◆ Directions
Restate the listing below line for line and word for word, without the pictures.

= = =

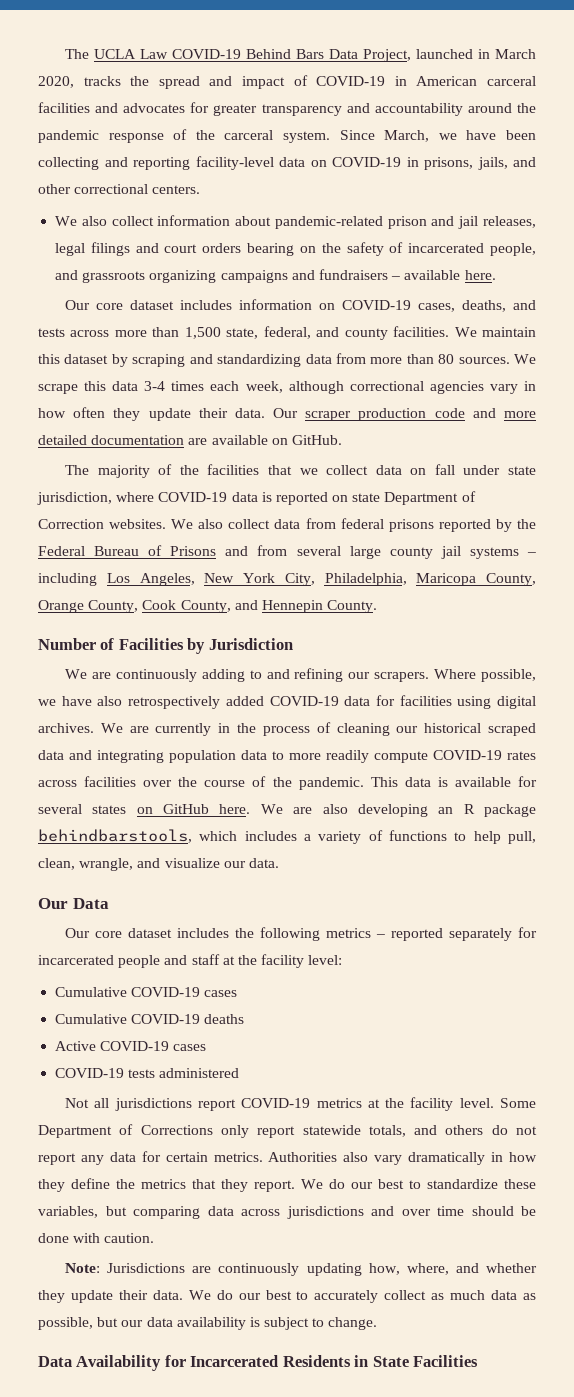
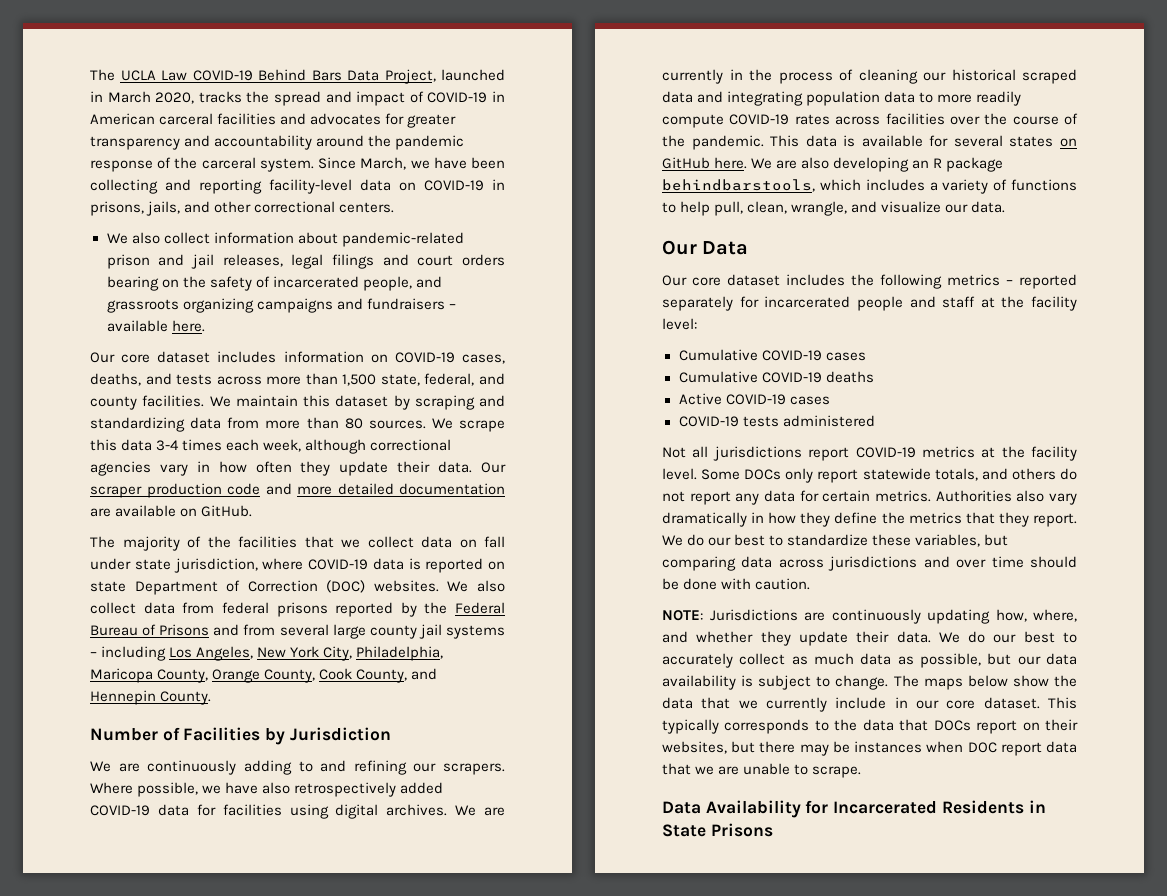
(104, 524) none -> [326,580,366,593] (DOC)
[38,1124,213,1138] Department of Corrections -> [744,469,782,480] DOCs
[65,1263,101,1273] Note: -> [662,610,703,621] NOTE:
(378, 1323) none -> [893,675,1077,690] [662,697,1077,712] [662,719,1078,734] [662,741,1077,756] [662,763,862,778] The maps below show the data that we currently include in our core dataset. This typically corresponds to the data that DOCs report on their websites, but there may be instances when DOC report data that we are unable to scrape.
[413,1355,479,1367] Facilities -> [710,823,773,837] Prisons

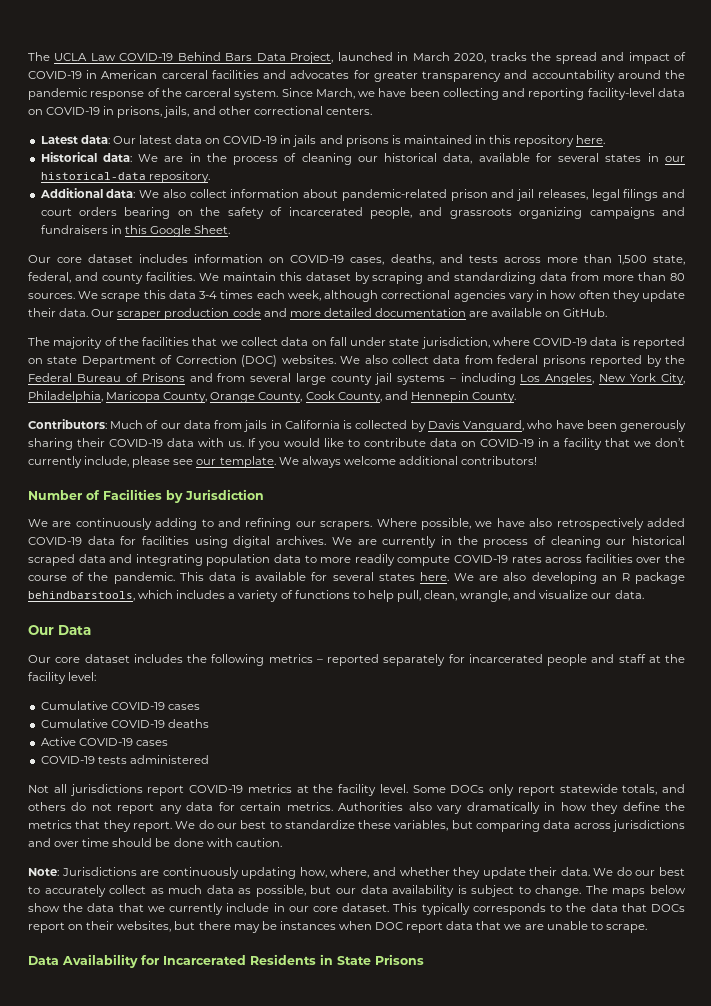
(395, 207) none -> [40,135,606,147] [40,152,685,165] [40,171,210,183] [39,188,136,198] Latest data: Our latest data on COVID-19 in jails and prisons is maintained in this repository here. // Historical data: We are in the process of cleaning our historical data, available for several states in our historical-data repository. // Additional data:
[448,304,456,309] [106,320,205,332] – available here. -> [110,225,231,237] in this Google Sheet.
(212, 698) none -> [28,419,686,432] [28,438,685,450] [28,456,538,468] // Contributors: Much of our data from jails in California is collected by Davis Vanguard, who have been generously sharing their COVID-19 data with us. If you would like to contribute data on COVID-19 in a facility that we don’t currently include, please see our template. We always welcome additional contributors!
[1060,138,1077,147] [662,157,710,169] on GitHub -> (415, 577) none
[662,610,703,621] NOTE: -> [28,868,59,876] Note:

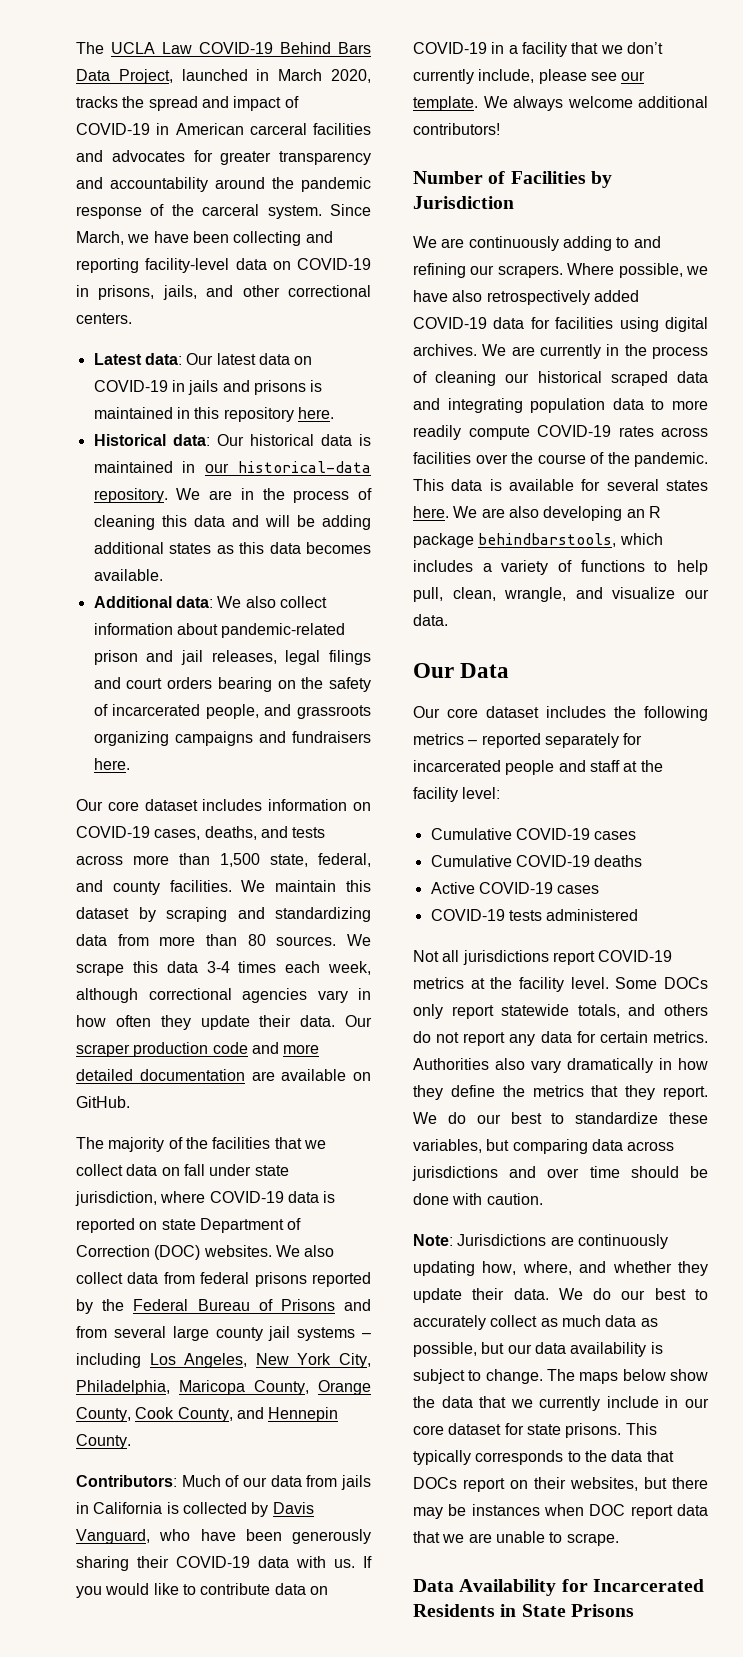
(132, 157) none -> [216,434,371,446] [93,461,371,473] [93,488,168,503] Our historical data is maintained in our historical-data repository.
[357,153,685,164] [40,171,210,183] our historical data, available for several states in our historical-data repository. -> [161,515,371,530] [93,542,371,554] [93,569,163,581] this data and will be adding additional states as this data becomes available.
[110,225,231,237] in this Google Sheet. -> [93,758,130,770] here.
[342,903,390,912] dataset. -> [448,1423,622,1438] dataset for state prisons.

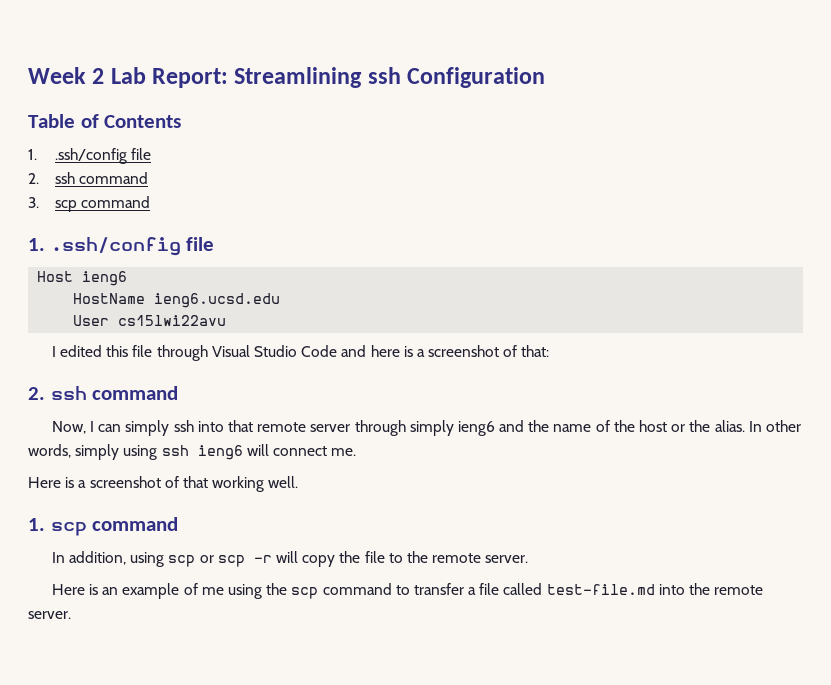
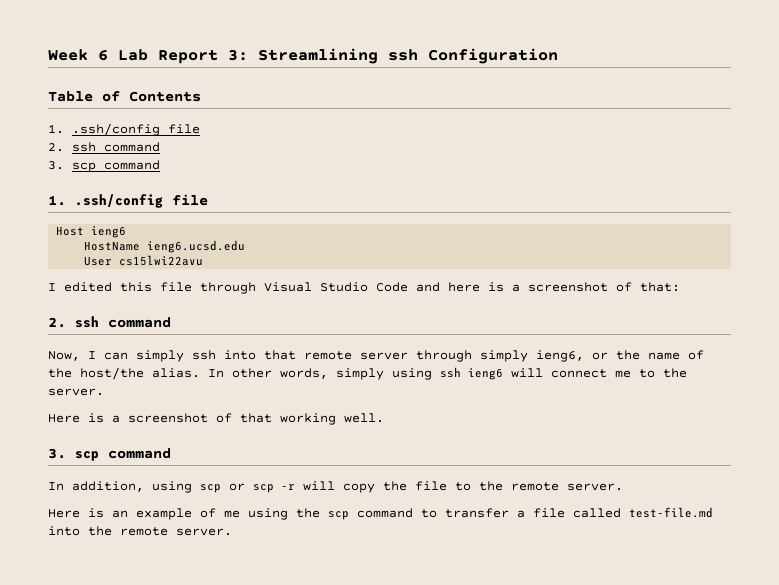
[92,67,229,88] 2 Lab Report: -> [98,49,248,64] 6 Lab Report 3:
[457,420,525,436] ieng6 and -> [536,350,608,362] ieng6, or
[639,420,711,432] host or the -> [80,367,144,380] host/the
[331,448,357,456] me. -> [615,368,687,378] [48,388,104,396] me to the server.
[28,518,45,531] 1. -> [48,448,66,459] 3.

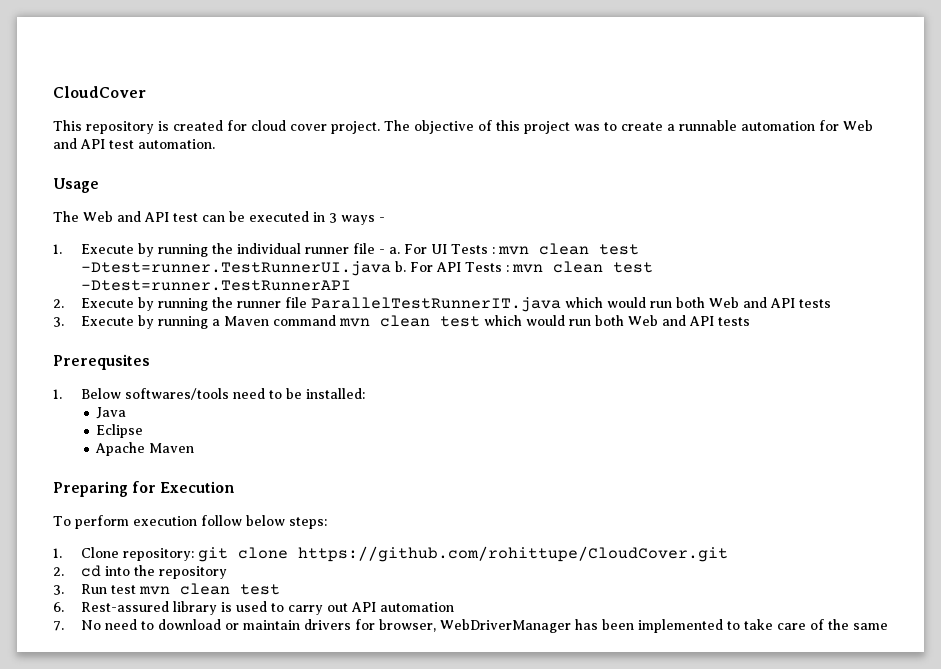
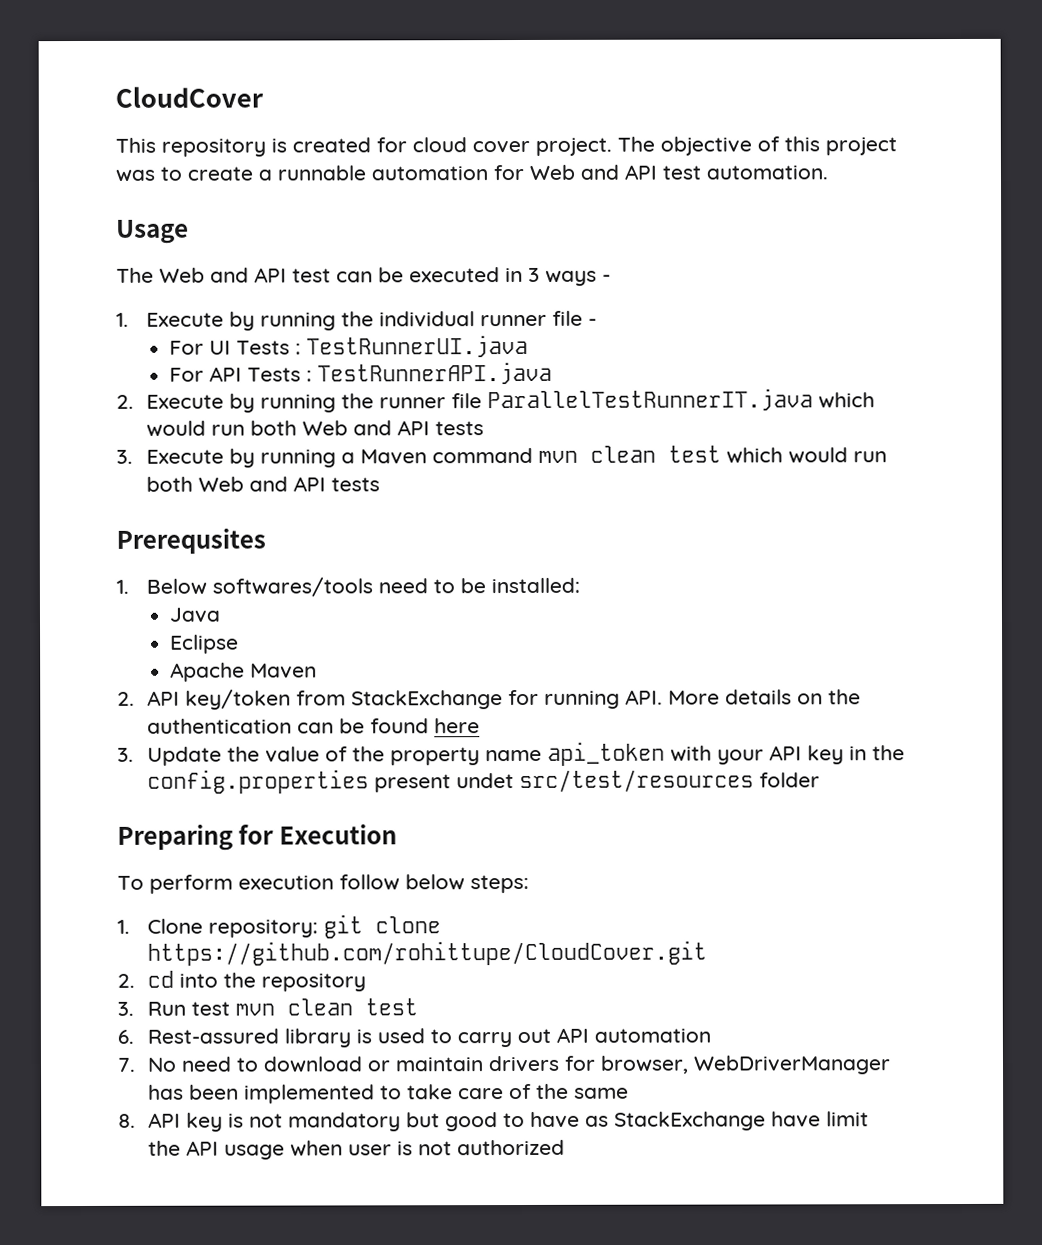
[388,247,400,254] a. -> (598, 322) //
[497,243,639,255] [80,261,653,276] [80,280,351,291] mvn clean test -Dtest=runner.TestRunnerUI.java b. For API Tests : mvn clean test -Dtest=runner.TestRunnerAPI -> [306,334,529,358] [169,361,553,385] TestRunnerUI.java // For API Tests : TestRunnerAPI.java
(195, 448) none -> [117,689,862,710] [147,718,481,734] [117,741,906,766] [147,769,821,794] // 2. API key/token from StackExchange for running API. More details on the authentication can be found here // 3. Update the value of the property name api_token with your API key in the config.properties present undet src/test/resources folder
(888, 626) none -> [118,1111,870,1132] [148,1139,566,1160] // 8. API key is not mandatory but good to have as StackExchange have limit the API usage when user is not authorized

= = =

◆ Reply
(104, 524) none -> [326,580,366,593] (DOC)
[38,1124,213,1138] Department of Corrections -> [744,469,782,480] DOCs
[65,1263,101,1273] Note: -> [662,610,703,621] NOTE:
(378, 1323) none -> [893,675,1077,690] [662,697,1077,712] [662,719,1078,734] [662,741,1077,756] [662,763,862,778] The maps below show the data that we currently include in our core dataset. This typically corresponds to the data that DOCs report on their websites, but there may be instances when DOC report data that we are unable to scrape.
[413,1355,479,1367] Facilities -> [710,823,773,837] Prisons

(395, 207) none -> [40,135,606,147] [40,152,685,165] [40,171,210,183] [39,188,136,198] Latest data: Our latest data on COVID-19 in jails and prisons is maintained in this repository here. // Historical data: We are in the process of cleaning our historical data, available for several states in our historical-data repository. // Additional data:
[448,304,456,309] [106,320,205,332] – available here. -> [110,225,231,237] in this Google Sheet.
(212, 698) none -> [28,419,686,432] [28,438,685,450] [28,456,538,468] // Contributors: Much of our data from jails in California is collected by Davis Vanguard, who have been generously sharing their COVID-19 data with us. If you would like to contribute data on COVID-19 in a facility that we don’t currently include, please see our template. We always welcome additional contributors!
[1060,138,1077,147] [662,157,710,169] on GitHub -> (415, 577) none
[662,610,703,621] NOTE: -> [28,868,59,876] Note:

(132, 157) none -> [216,434,371,446] [93,461,371,473] [93,488,168,503] Our historical data is maintained in our historical-data repository.
[357,153,685,164] [40,171,210,183] our historical data, available for several states in our historical-data repository. -> [161,515,371,530] [93,542,371,554] [93,569,163,581] this data and will be adding additional states as this data becomes available.
[110,225,231,237] in this Google Sheet. -> [93,758,130,770] here.
[342,903,390,912] dataset. -> [448,1423,622,1438] dataset for state prisons.

[92,67,229,88] 2 Lab Report: -> [98,49,248,64] 6 Lab Report 3:
[457,420,525,436] ieng6 and -> [536,350,608,362] ieng6, or
[639,420,711,432] host or the -> [80,367,144,380] host/the
[331,448,357,456] me. -> [615,368,687,378] [48,388,104,396] me to the server.
[28,518,45,531] 1. -> [48,448,66,459] 3.

[388,247,400,254] a. -> (598, 322) //
[497,243,639,255] [80,261,653,276] [80,280,351,291] mvn clean test -Dtest=runner.TestRunnerUI.java b. For API Tests : mvn clean test -Dtest=runner.TestRunnerAPI -> [306,334,529,358] [169,361,553,385] TestRunnerUI.java // For API Tests : TestRunnerAPI.java
(195, 448) none -> [117,689,862,710] [147,718,481,734] [117,741,906,766] [147,769,821,794] // 2. API key/token from StackExchange for running API. More details on the authentication can be found here // 3. Update the value of the property name api_token with your API key in the config.properties present undet src/test/resources folder
(888, 626) none -> [118,1111,870,1132] [148,1139,566,1160] // 8. API key is not mandatory but good to have as StackExchange have limit the API usage when user is not authorized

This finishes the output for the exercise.